* _What is being asked_
The records below must be transcribed exactly, with each picture left out.

(Detected change data)
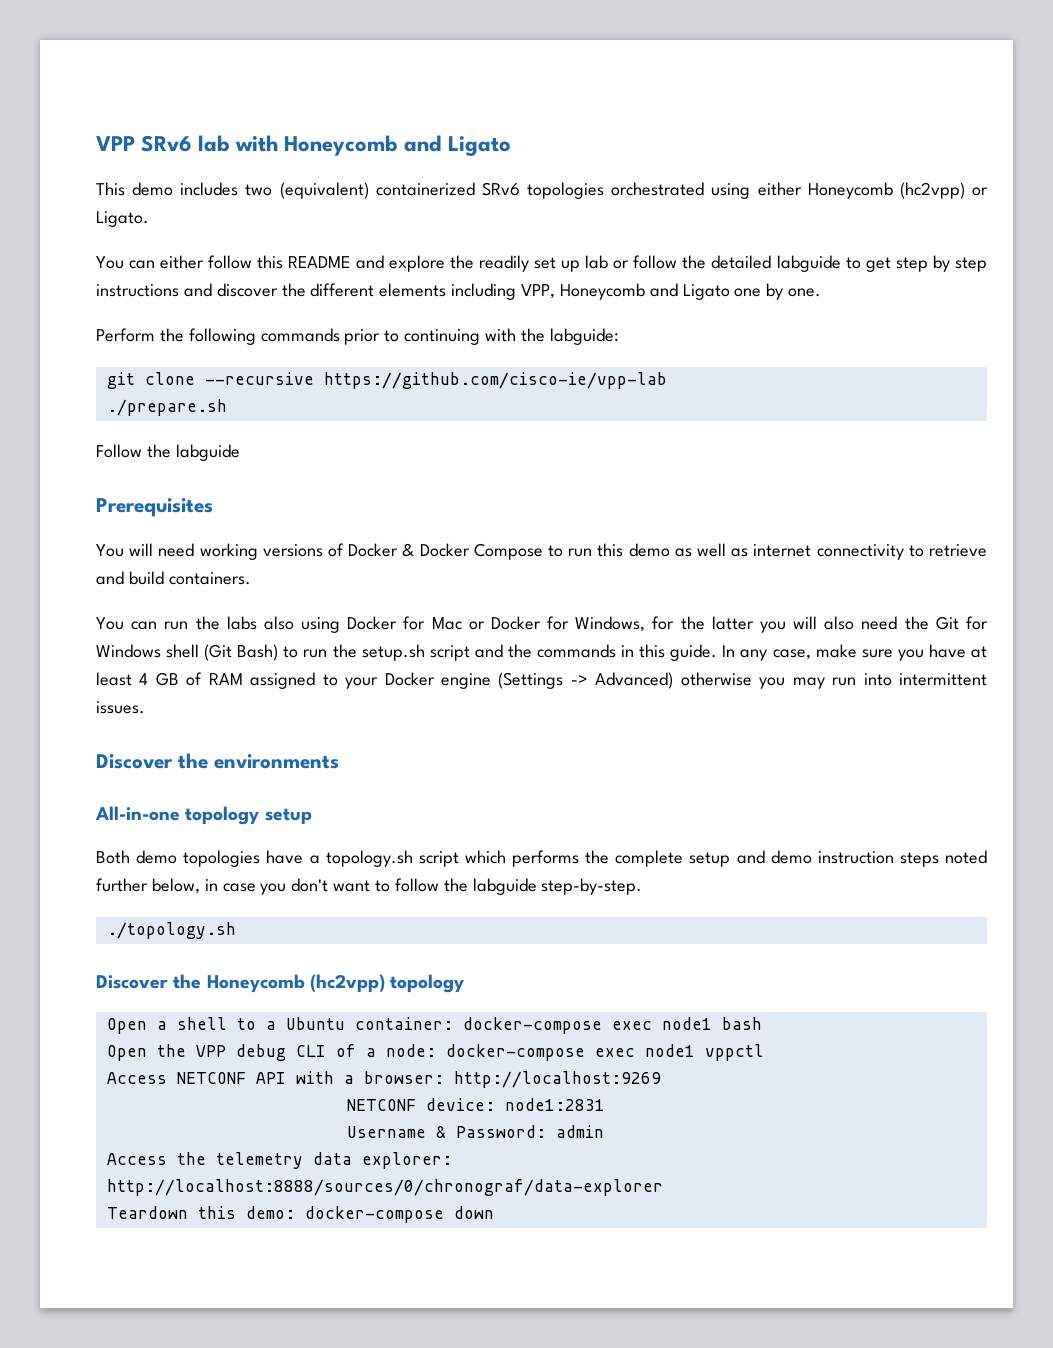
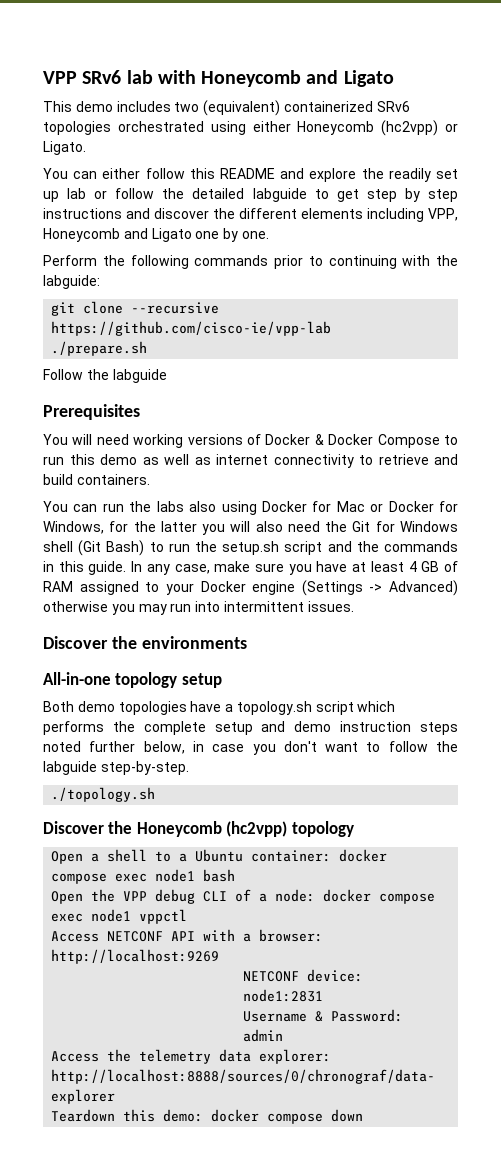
[462,1017,602,1034] docker-compose -> [339,849,388,862] [51,873,108,884] docker compose
[445,1044,585,1061] docker-compose -> [323,889,436,904] docker compose
[304,1206,444,1223] docker-compose -> [211,1109,324,1124] docker compose

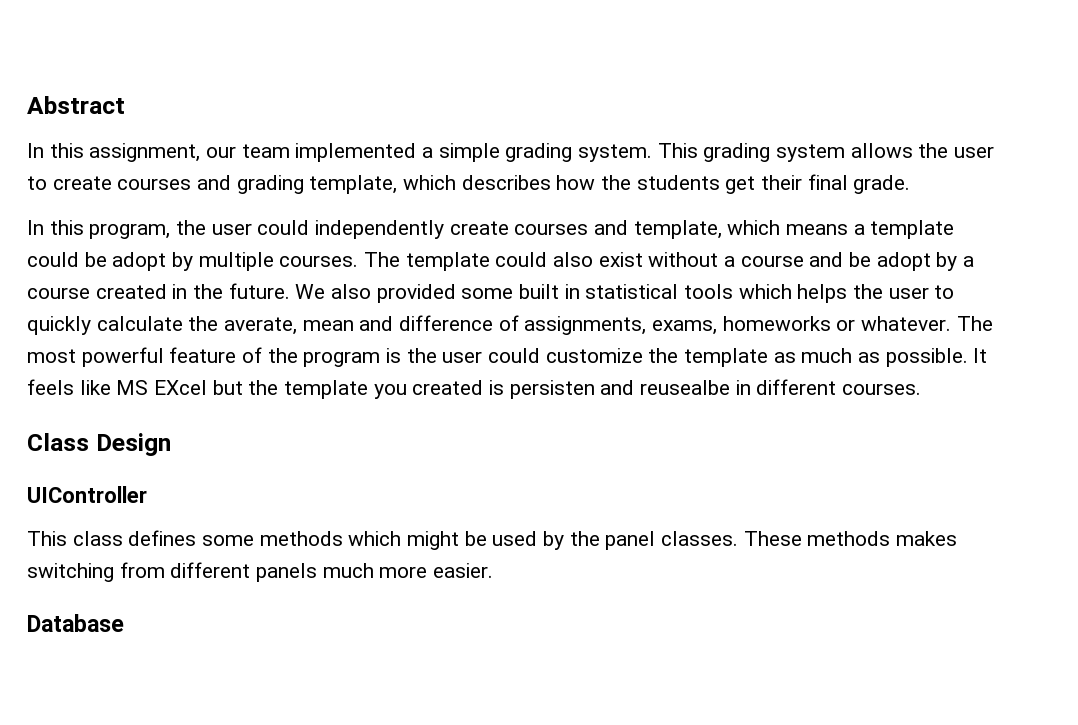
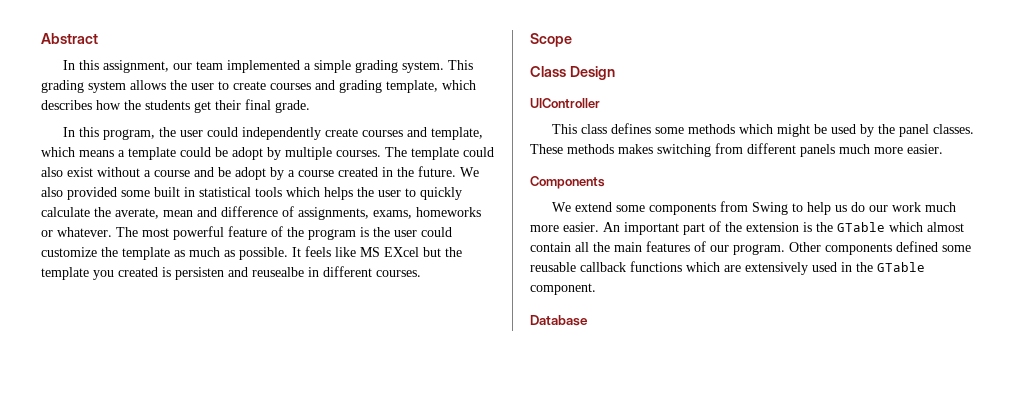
(922, 389) none -> [530,33,572,47] // Scope
(494, 570) none -> [530,176,605,189] [551,201,956,215] [530,221,964,235] [530,241,971,255] [530,261,925,275] [530,283,596,295] // Components // We extend some components from Swing to help us do our work much more easier. An important part of the extension is the GTable which almost contain all the main features of our program. Other components defined some reusable callback functions which are extensively used in the GTable component.

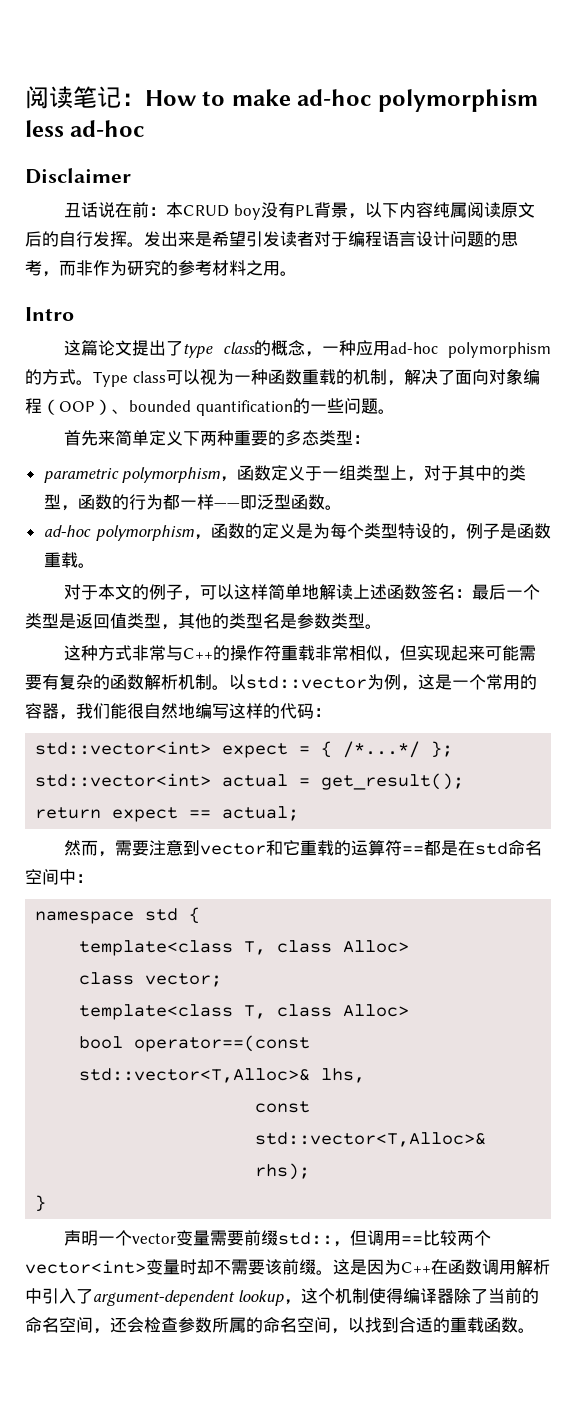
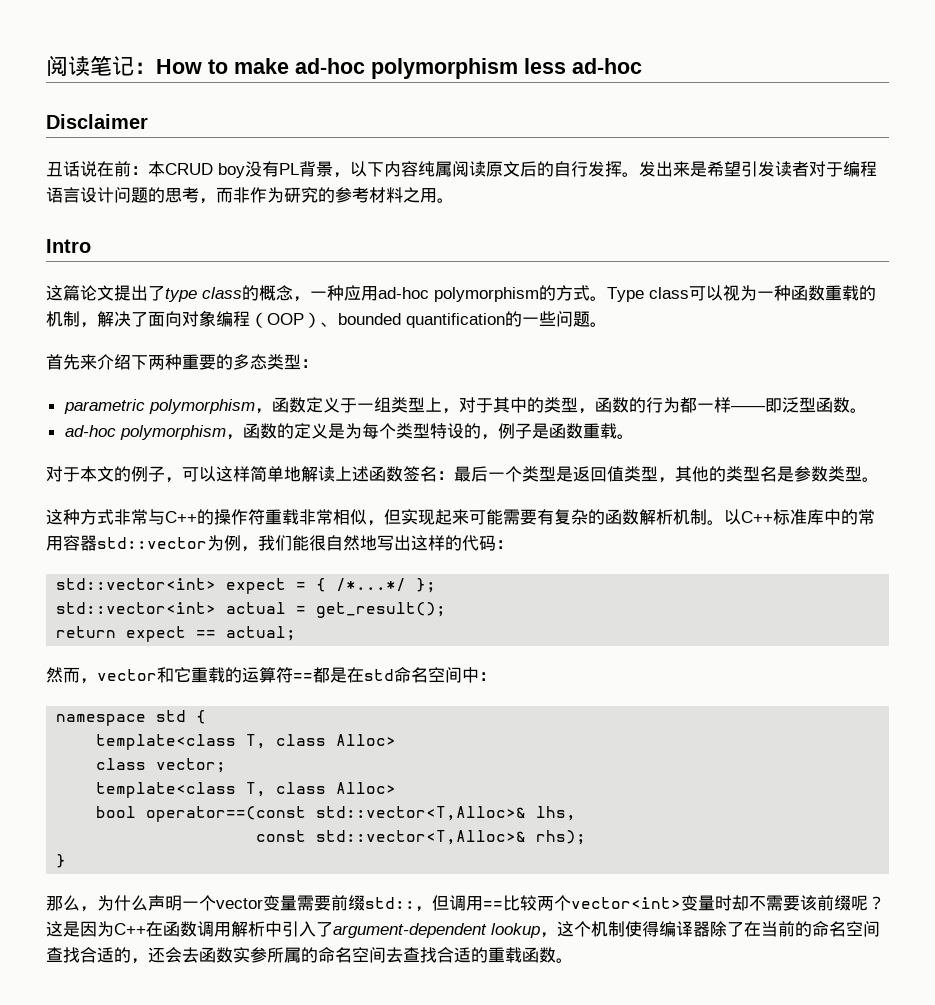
[114,430,183,446] 简单定义 -> [97,354,131,370] 介绍
[246,674,537,691] [25,703,59,719] std::vector为例，这是一个常用的容器 -> [741,509,875,525] [46,535,241,551] C++标准库中的常用容器std::vector为例
[195,703,229,719] 编写 -> [377,535,411,551] 写出
[114,840,200,856] 需要注意到 -> (97, 681) none
(47, 1203) none -> [46,895,148,912] 那么，为什么
[316,1270,333,1275] 。 -> [851,895,885,911] 呢？
(488, 1296) none -> [744,921,761,937] 在
[93,1317,212,1334] ，还会检查参数 -> [46,947,267,964] 查找合适的，还会去函数实参
[331,1317,399,1334] ，以找到 -> [386,947,437,963] 去查找

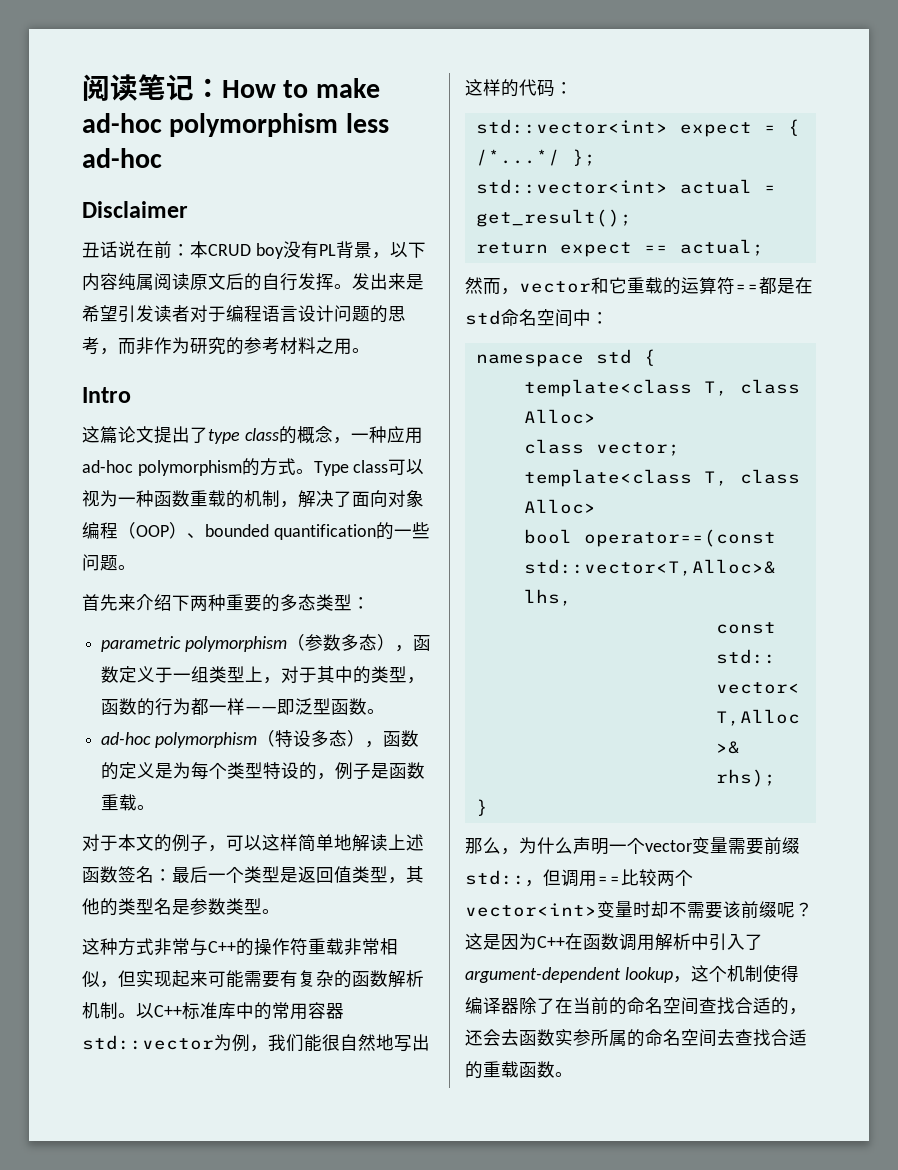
(255, 406) none -> [286,634,395,651] （参数多态）
(226, 432) none -> [256,730,365,747] （特设多态）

* _Solution to the exercise_
[462,1017,602,1034] docker-compose -> [339,849,388,862] [51,873,108,884] docker compose
[445,1044,585,1061] docker-compose -> [323,889,436,904] docker compose
[304,1206,444,1223] docker-compose -> [211,1109,324,1124] docker compose

(922, 389) none -> [530,33,572,47] // Scope
(494, 570) none -> [530,176,605,189] [551,201,956,215] [530,221,964,235] [530,241,971,255] [530,261,925,275] [530,283,596,295] // Components // We extend some components from Swing to help us do our work much more easier. An important part of the extension is the GTable which almost contain all the main features of our program. Other components defined some reusable callback functions which are extensively used in the GTable component.

[114,430,183,446] 简单定义 -> [97,354,131,370] 介绍
[246,674,537,691] [25,703,59,719] std::vector为例，这是一个常用的容器 -> [741,509,875,525] [46,535,241,551] C++标准库中的常用容器std::vector为例
[195,703,229,719] 编写 -> [377,535,411,551] 写出
[114,840,200,856] 需要注意到 -> (97, 681) none
(47, 1203) none -> [46,895,148,912] 那么，为什么
[316,1270,333,1275] 。 -> [851,895,885,911] 呢？
(488, 1296) none -> [744,921,761,937] 在
[93,1317,212,1334] ，还会检查参数 -> [46,947,267,964] 查找合适的，还会去函数实参
[331,1317,399,1334] ，以找到 -> [386,947,437,963] 去查找

(255, 406) none -> [286,634,395,651] （参数多态）
(226, 432) none -> [256,730,365,747] （特设多态）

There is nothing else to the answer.